If they can get healthy, cut some dead weight, and make the right moves, they’ll be competitive in 2018. I still have some concern about where they have lots of money tied up. Their two highest players are the Dos Santos brothers, and that gives them collectively a lot of leverage. Gio was not good this year. Jonthan was still getting used to the league. He could be good, was still signed at a position where the Galaxy have strength.

The club needs a goalkeeper, right back, possibly a left back (should Ashley Cole leave), and a striker. The best strikers in MLS are usually DPs or TAM players. They’ve got all three DP spots locked up and they probably have most if not all of their International Slots spoken for for 2018.

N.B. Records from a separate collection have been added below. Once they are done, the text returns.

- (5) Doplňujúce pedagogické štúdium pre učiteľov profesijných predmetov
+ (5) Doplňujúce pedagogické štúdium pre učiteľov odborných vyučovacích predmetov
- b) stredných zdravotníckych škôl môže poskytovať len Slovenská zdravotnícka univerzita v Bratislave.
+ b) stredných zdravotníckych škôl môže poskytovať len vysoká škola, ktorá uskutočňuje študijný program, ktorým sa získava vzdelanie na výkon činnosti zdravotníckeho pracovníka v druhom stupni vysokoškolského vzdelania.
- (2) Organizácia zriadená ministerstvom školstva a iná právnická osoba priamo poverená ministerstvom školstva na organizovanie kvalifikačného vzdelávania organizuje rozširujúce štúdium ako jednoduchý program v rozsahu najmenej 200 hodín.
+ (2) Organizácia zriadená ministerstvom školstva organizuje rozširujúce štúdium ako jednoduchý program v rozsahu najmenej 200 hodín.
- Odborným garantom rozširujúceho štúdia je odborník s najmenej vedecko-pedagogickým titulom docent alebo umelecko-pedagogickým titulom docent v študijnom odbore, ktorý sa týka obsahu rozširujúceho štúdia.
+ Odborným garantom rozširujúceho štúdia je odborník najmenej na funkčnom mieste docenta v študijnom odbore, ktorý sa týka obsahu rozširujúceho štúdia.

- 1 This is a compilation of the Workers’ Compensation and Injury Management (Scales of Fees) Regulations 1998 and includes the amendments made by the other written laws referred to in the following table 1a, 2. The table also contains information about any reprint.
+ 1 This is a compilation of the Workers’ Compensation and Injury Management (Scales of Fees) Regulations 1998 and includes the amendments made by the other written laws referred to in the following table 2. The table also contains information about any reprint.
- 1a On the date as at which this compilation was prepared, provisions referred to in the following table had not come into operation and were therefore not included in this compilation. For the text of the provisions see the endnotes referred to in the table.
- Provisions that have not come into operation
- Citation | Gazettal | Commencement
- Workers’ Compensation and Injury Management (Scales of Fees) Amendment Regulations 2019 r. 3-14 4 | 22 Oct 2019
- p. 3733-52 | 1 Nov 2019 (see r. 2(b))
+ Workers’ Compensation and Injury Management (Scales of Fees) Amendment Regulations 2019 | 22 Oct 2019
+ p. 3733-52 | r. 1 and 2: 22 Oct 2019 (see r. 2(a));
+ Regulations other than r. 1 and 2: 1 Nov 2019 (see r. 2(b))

Alessandrini is the cheapest and easiest DP to move, should they need to do so to get an elite striker. I can’t see them being able to ship out one Dos Santos, without selling both (probably to the same club). That’ll be difficult. Alessandrini is the cheapest and most productive. Would that honestly be a good move?

We’ll have to see what happens in the coming months. There’s lots to do, but at the least the Galaxy now have the winningest coach in MLS history in the war room to help make decisions.